[Records from a dataset]
......
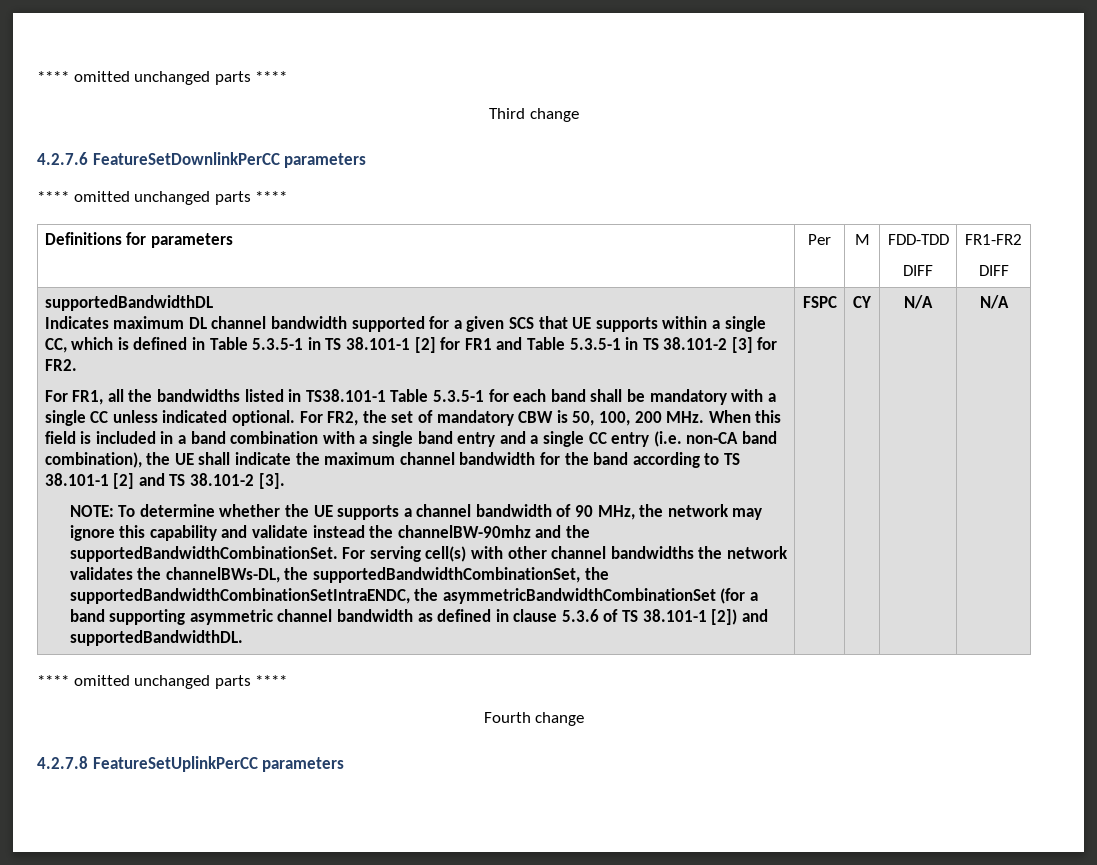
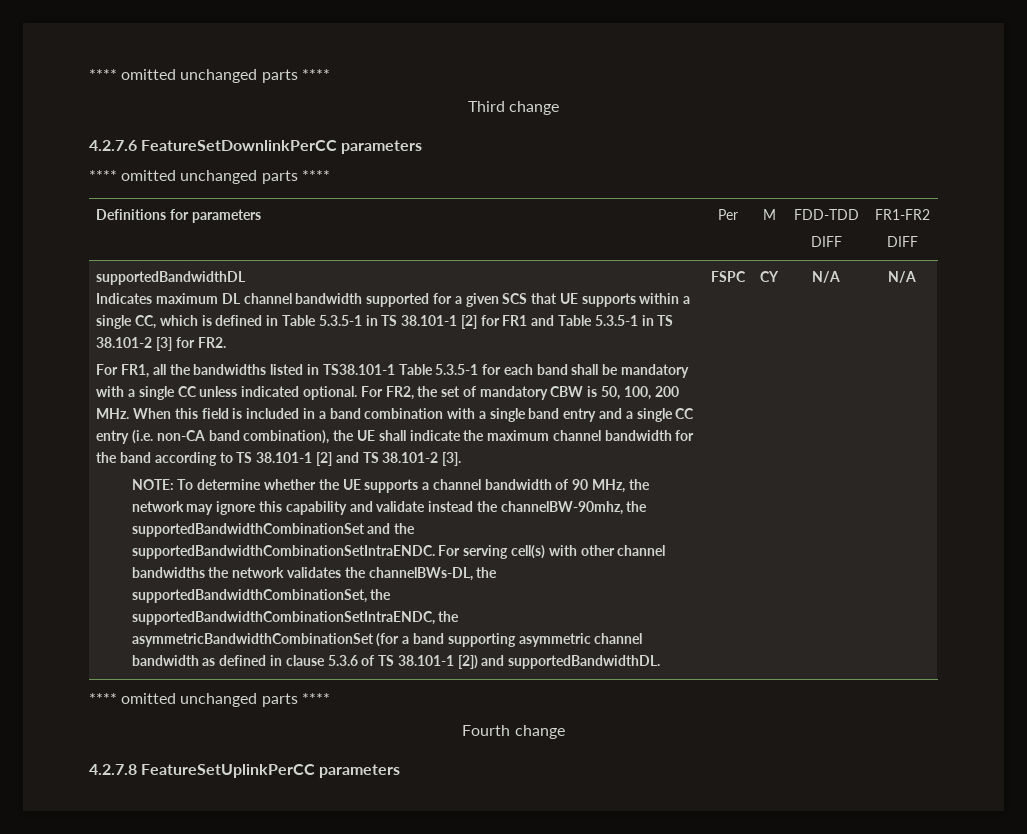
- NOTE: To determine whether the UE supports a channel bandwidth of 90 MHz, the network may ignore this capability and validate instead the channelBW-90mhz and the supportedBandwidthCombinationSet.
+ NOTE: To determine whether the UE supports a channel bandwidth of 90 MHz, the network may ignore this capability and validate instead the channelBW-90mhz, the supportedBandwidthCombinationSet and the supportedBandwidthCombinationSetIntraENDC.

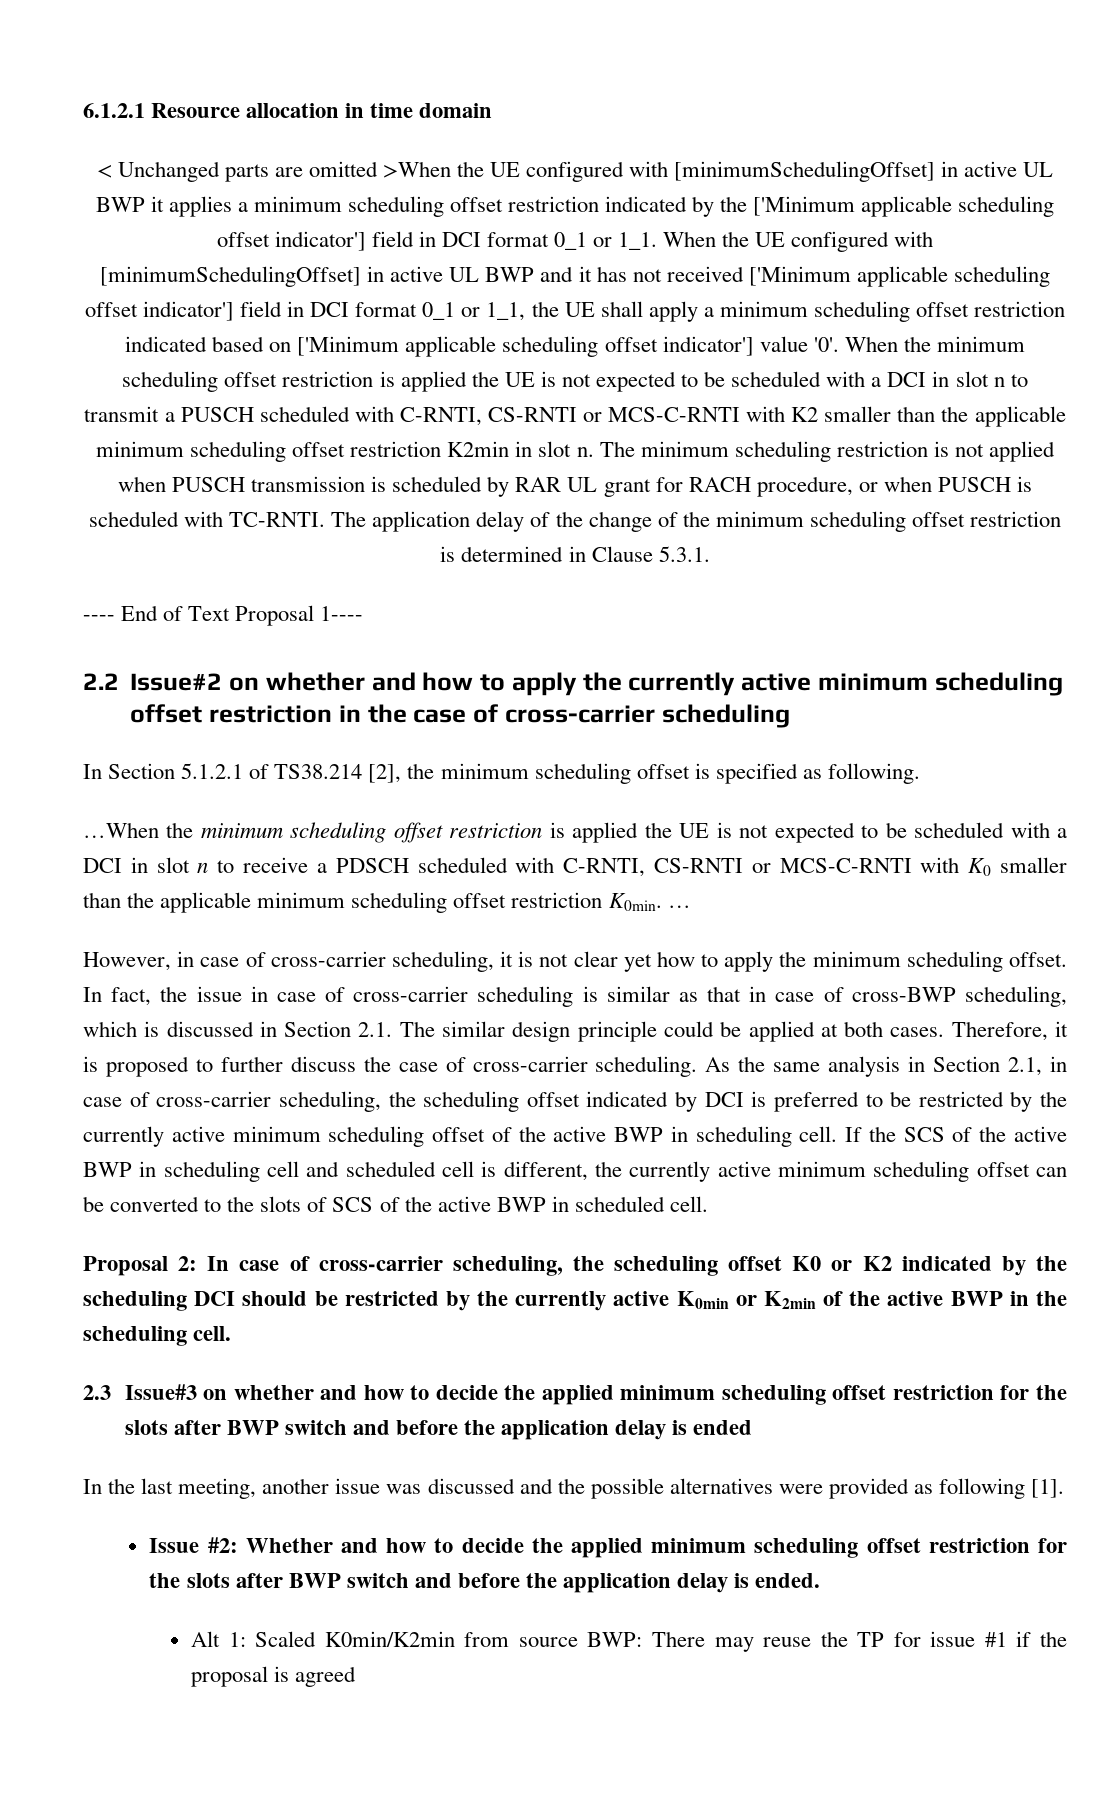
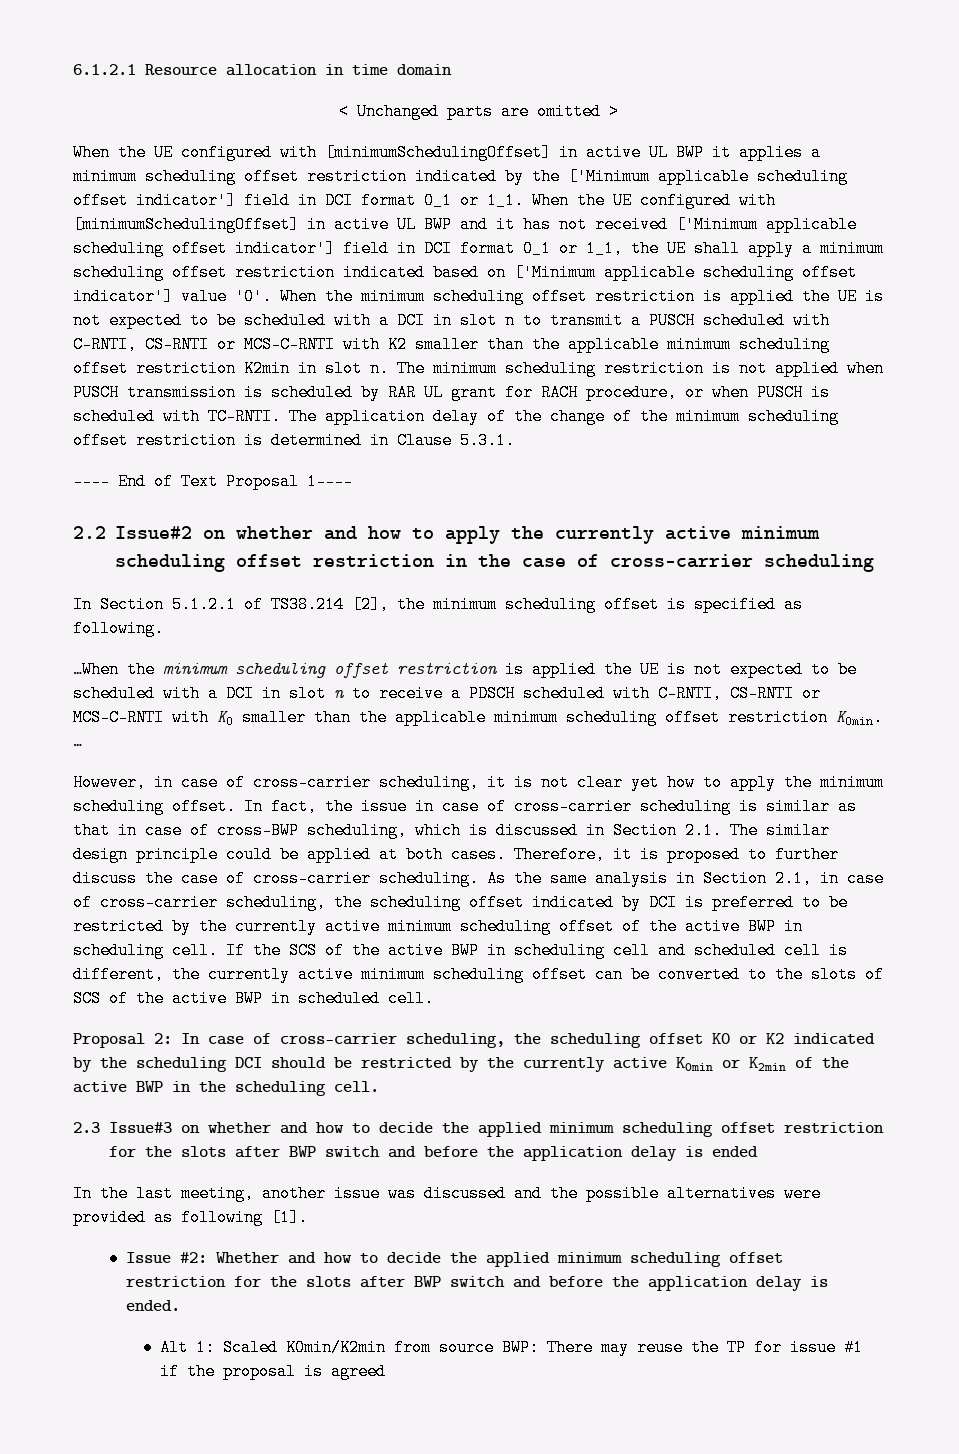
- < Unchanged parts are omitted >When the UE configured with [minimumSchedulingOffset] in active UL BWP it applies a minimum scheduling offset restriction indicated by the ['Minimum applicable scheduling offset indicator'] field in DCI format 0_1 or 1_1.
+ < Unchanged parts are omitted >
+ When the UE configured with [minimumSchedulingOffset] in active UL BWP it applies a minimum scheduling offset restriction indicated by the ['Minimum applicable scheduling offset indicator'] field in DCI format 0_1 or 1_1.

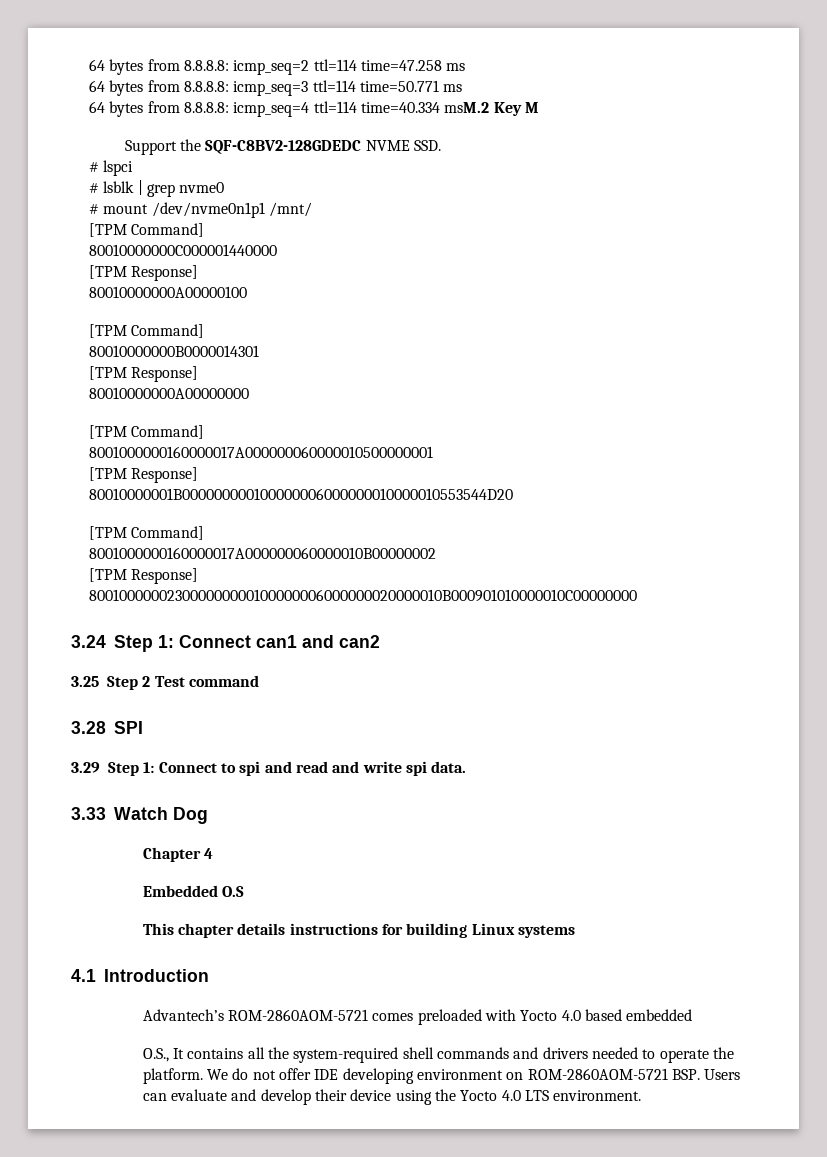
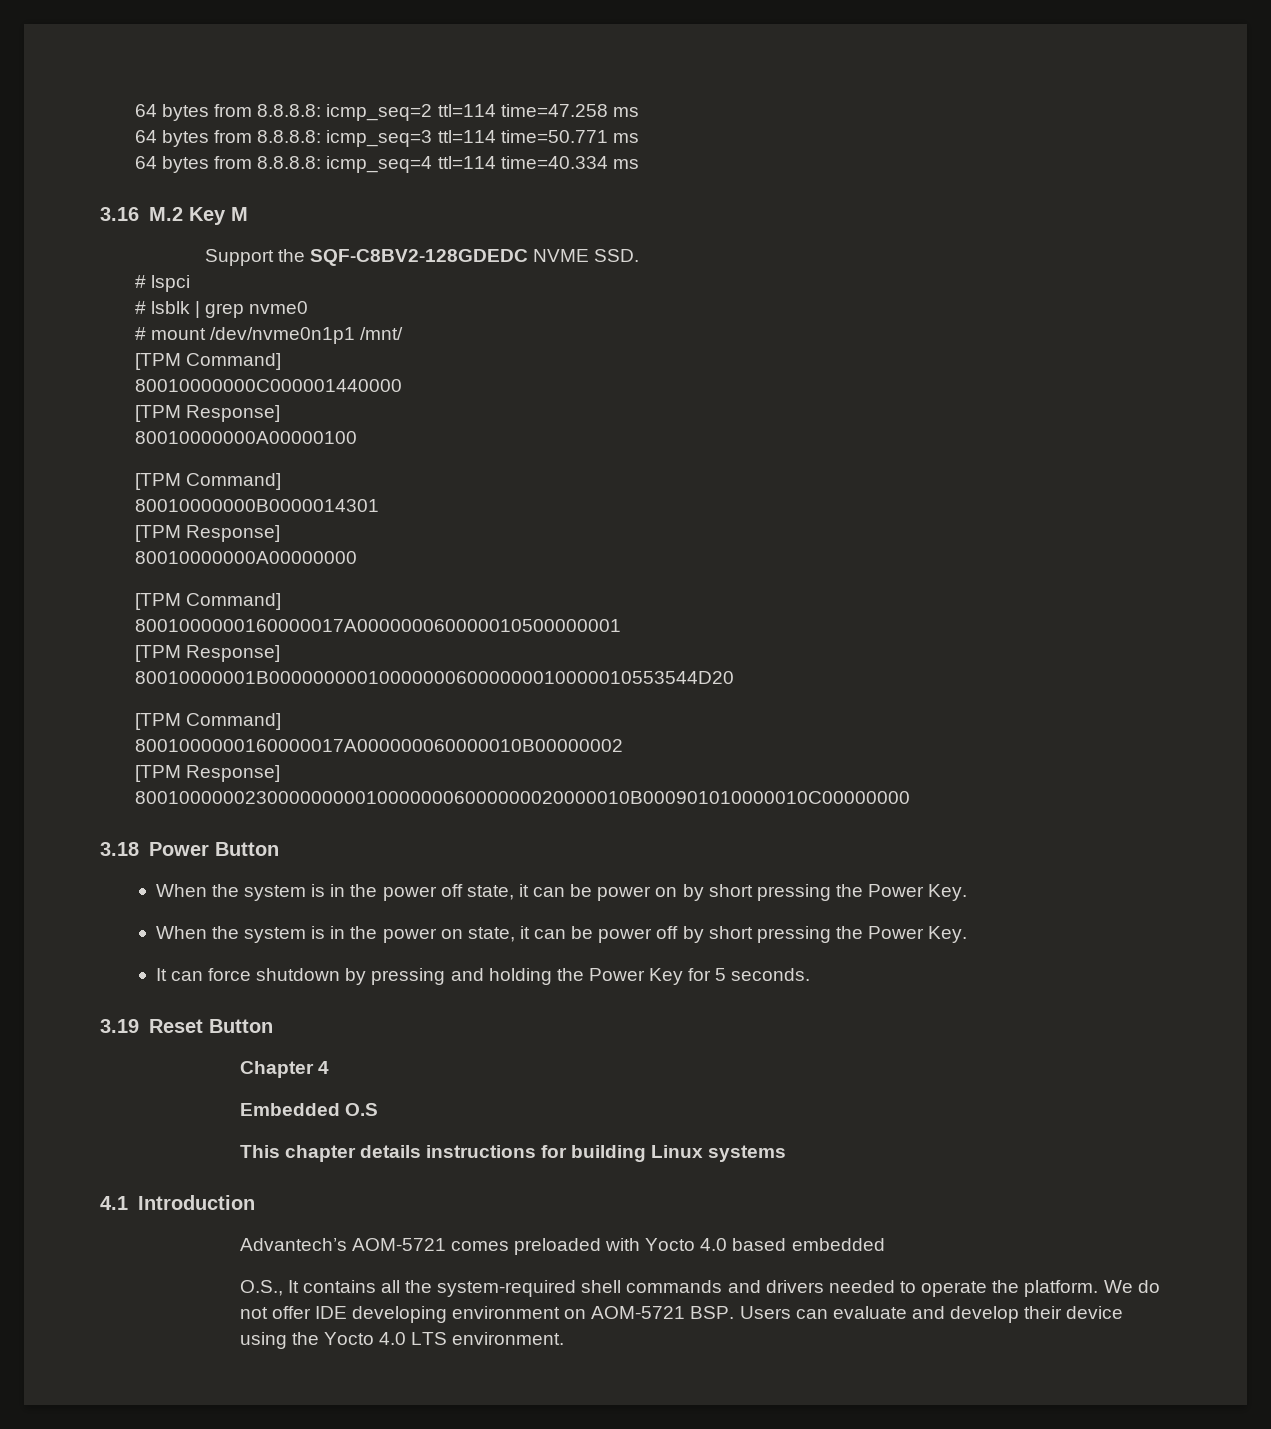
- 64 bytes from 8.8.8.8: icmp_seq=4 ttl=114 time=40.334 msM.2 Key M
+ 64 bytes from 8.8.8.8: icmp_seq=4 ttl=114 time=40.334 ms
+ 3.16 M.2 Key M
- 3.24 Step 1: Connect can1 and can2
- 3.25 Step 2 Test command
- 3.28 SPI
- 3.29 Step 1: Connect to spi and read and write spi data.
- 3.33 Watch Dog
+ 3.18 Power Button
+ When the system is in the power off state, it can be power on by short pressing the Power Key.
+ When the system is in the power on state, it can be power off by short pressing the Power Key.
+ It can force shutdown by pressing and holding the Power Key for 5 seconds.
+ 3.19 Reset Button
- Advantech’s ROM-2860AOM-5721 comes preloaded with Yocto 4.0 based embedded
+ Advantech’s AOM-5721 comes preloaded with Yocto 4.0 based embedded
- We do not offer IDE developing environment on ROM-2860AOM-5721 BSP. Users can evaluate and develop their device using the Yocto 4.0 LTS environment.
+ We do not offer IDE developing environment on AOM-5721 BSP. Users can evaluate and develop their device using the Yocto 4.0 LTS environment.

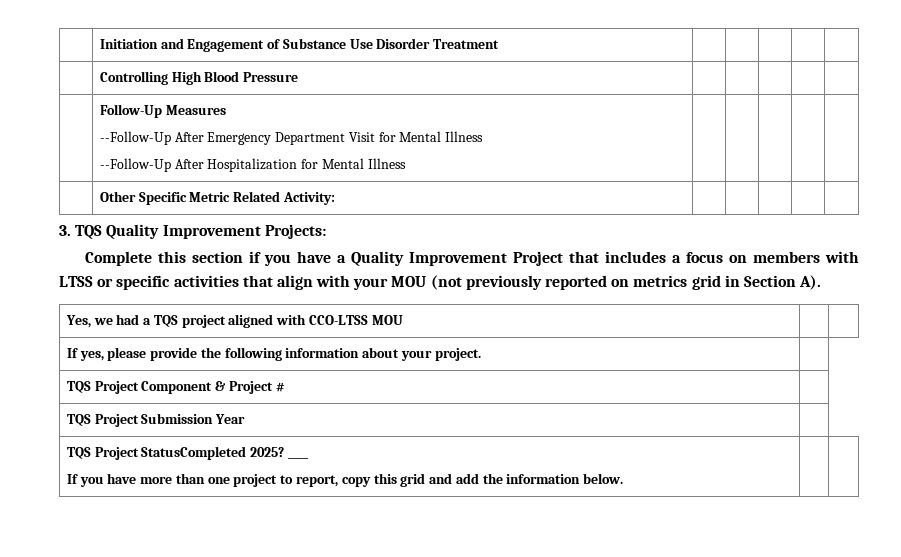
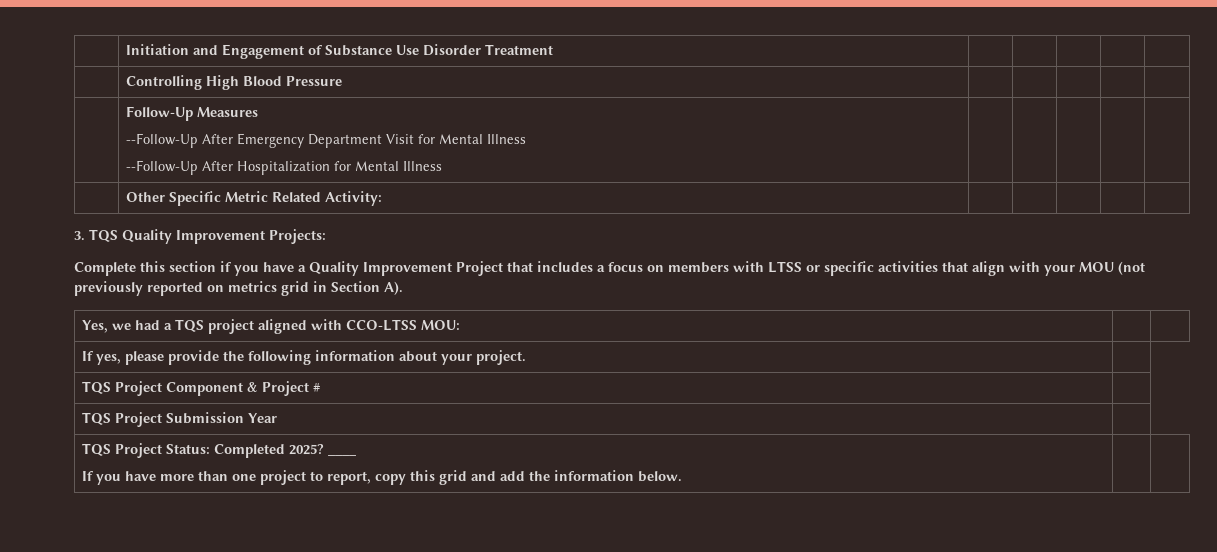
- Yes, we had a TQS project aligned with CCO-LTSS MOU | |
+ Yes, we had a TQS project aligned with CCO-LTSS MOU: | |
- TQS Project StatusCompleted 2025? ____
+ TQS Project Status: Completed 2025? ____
......
* _TO DO_
Your copy must hold exactly the lines from the one with "Advantech’s AOM-5721 comes" to the end of the records above, both included, and no pictures.

* _REPLY_
+ Advantech’s AOM-5721 comes preloaded with Yocto 4.0 based embedded
- We do not offer IDE developing environment on ROM-2860AOM-5721 BSP. Users can evaluate and develop their device using the Yocto 4.0 LTS environment.
+ We do not offer IDE developing environment on AOM-5721 BSP. Users can evaluate and develop their device using the Yocto 4.0 LTS environment.

- Yes, we had a TQS project aligned with CCO-LTSS MOU | |
+ Yes, we had a TQS project aligned with CCO-LTSS MOU: | |
- TQS Project StatusCompleted 2025? ____
+ TQS Project Status: Completed 2025? ____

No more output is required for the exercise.